Your output must be the lines below from the line containing "background: #7dd3fc ->" to the line containing "text: thành ->", both lines included, reproduced exactly and without pictures.

* Given entries:
########################################

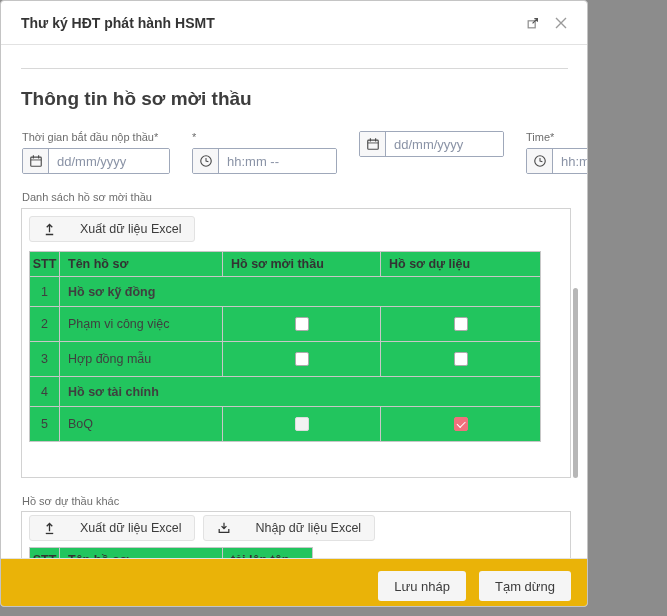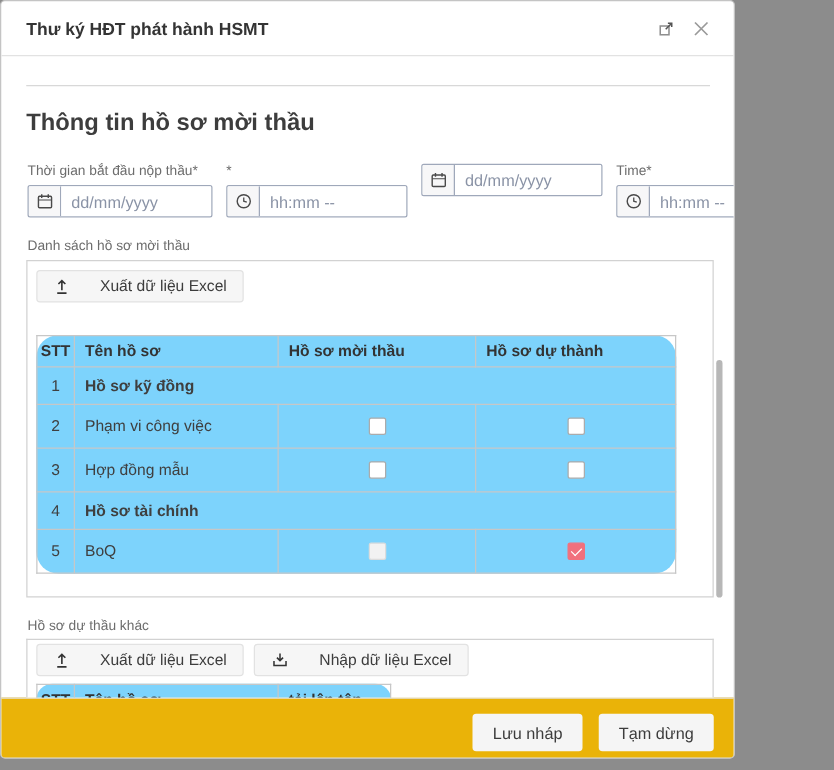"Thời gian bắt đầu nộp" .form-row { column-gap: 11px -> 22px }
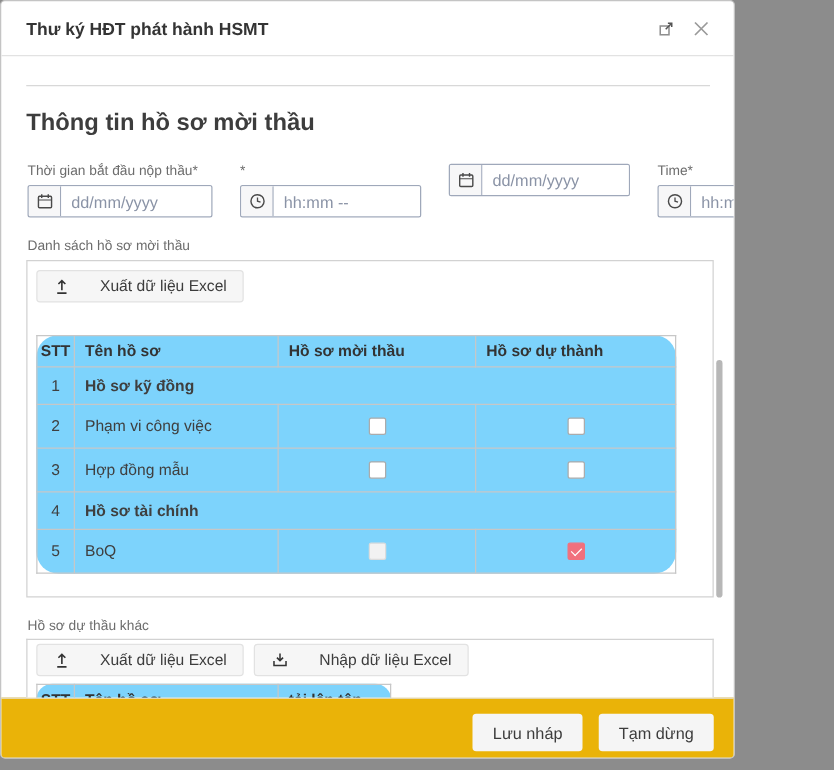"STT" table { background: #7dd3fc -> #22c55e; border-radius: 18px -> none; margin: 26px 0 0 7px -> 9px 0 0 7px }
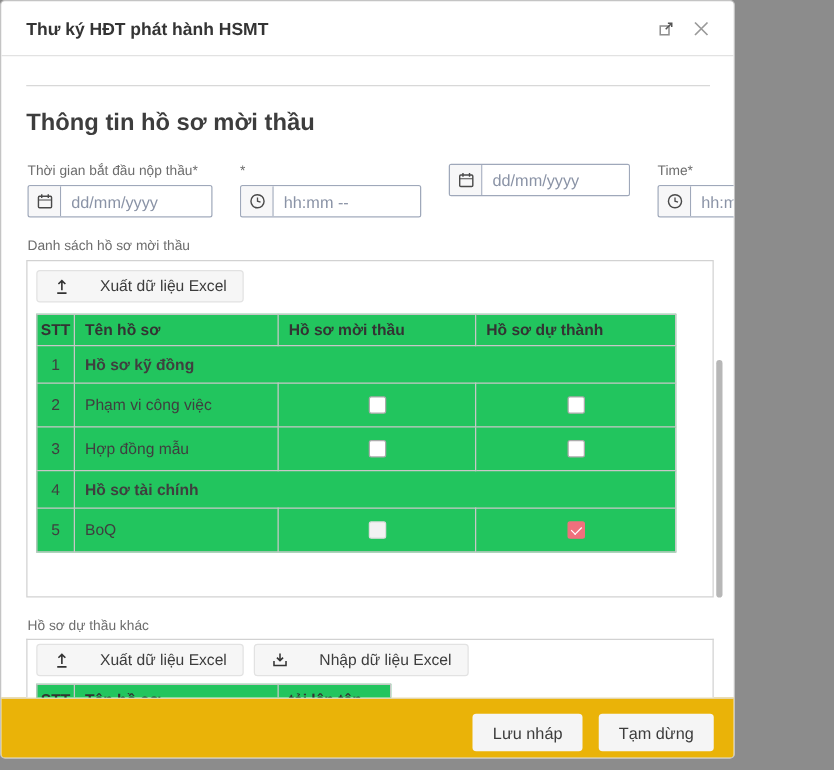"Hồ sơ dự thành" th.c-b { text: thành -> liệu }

########################################

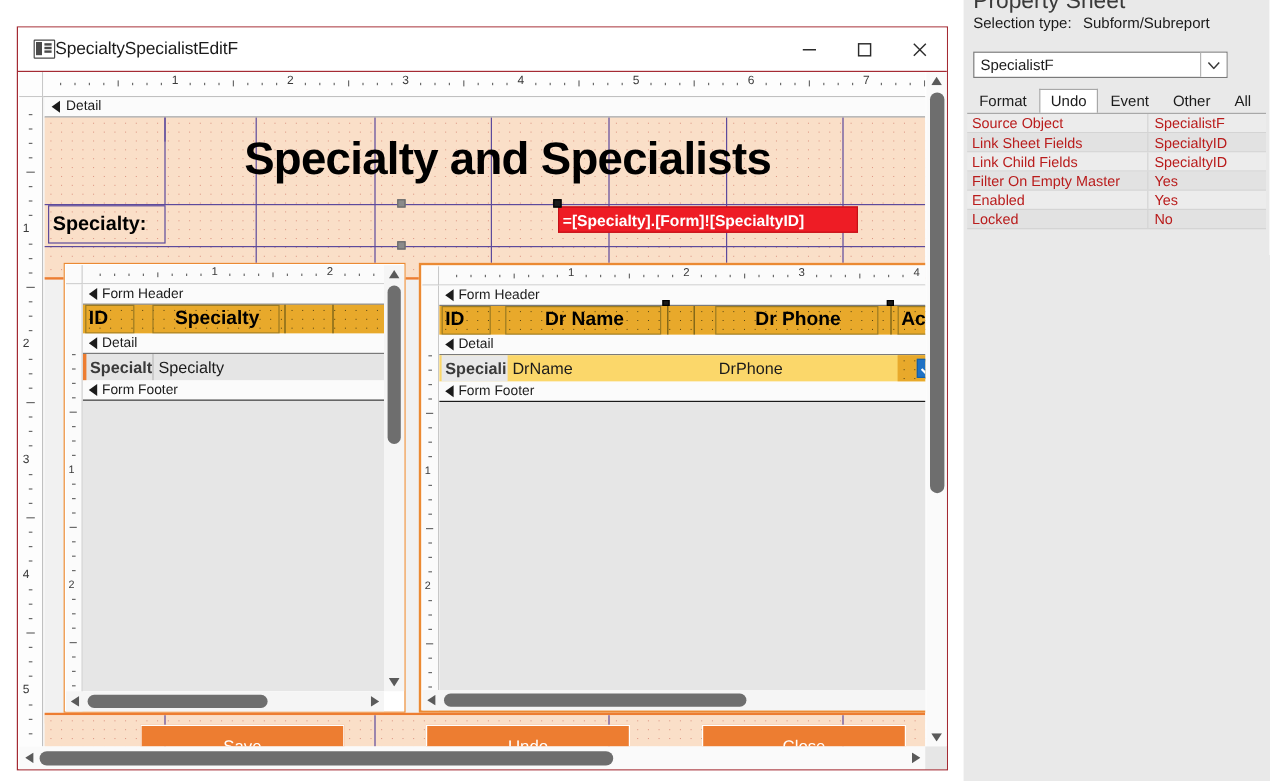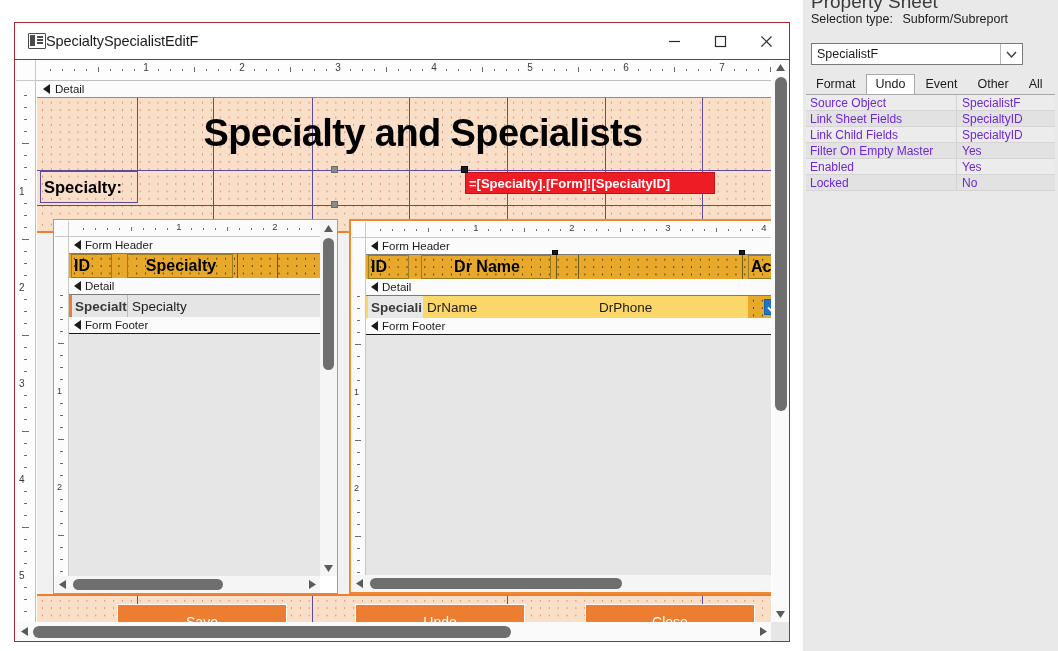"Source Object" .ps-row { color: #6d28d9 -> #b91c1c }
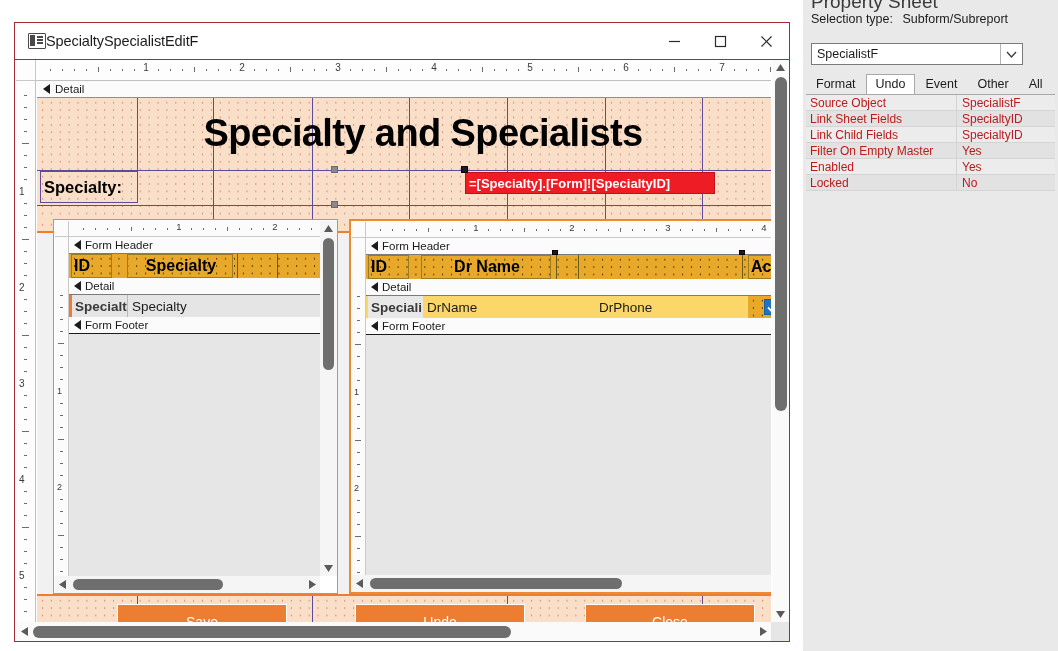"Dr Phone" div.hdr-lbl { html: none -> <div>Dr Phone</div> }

########################################

* Answer section:
"STT" table { background: #7dd3fc -> #22c55e; border-radius: 18px -> none; margin: 26px 0 0 7px -> 9px 0 0 7px }
"Hồ sơ dự thành" th.c-b { text: thành -> liệu }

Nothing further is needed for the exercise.